General characteristics
- Type: Hull type C3-S-A3
- Tonnage: 9,644 dead weight tons; 7,300 cargo tons
- Displacement: 14,893 tons
- Length: 473 ft, 1 in
- Beam: 66 ft, 2 in
- Draft: 25 ft
- Propulsion: Geared turbine engines, single screw, 8,000 hp
- Capacity: 125 Passengers, 131 crew, 392,000 ft^{3} cargo
- Notes: Maritime Commission hull no. 4419 while under construction, later MC hull no. 1675

= SS Exochorda =

Ocean liner (1944–1979)

This article describes a post-war "new 4 Aces" ship. A pre-war ship of the same name was a member of the original "4 Aces."
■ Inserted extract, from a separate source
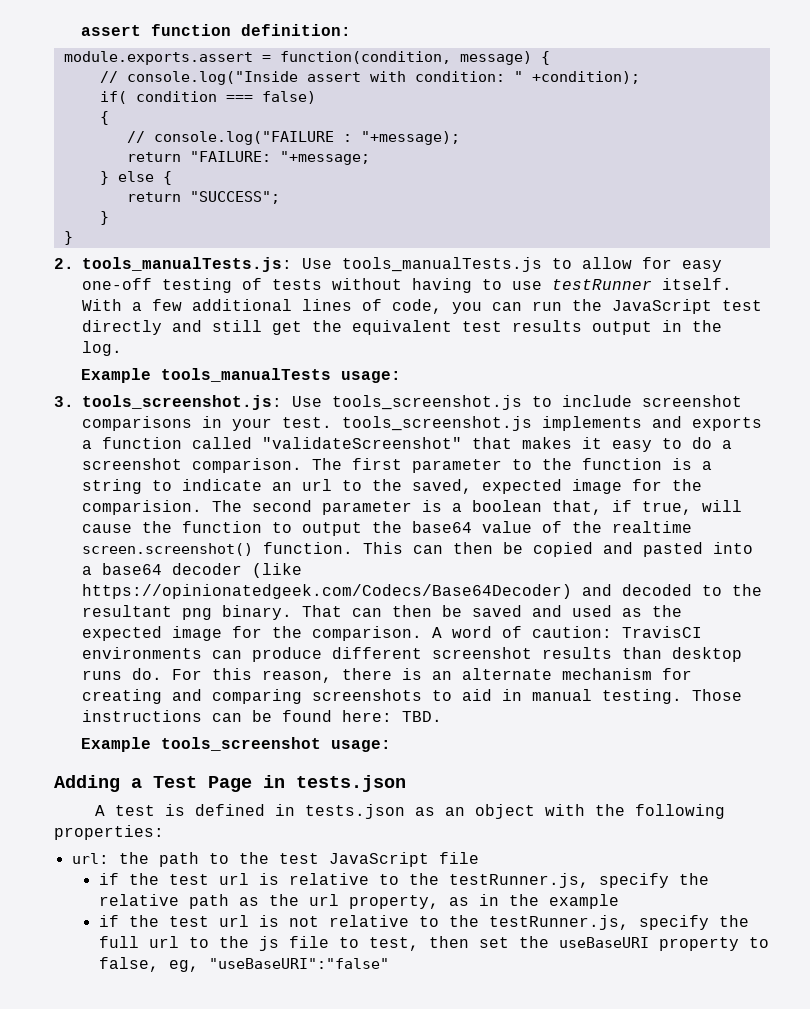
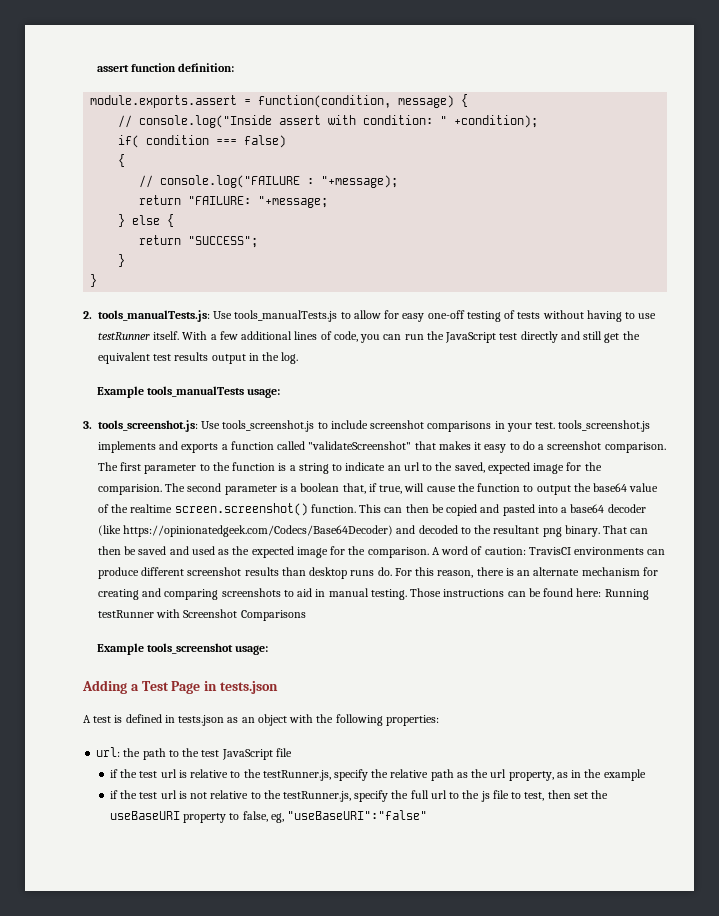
[402,711,442,722] TBD. -> [604,589,649,600] [98,609,306,621] Running testRunner with Screenshot Comparisons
SS Exochorda was a 473-foot, 14,500-ton cargo liner in service with American Export Lines from 1948 to 1959. A member of the line's post-war quartet of ships, "4 Aces", Exochorda sailed regularly from New York on a Mediterranean route. Originally built in 1944 as the military attack transport USS Dauphin (APA-97), the ship was extensively refurbished prior to her service as a passenger-cargo liner. Following her service as a cruise liner, the vessel served as the floating dormitory ship for the students of Stevens Institute of Technology, a technological university, in Hoboken, NJ. At the end of her service life she was scrapped, in 1979.

==Acquisition==
After World War II, American Export Lines purchased four C3-class Windsor-class attack transports built by Bethlehem Shipbuilding Corp. at Sparrow's Point, Maryland, had them refitted as passenger-cargo liners, and placed them in service as the new "4 Aces." USS Dauphin became Exochorda.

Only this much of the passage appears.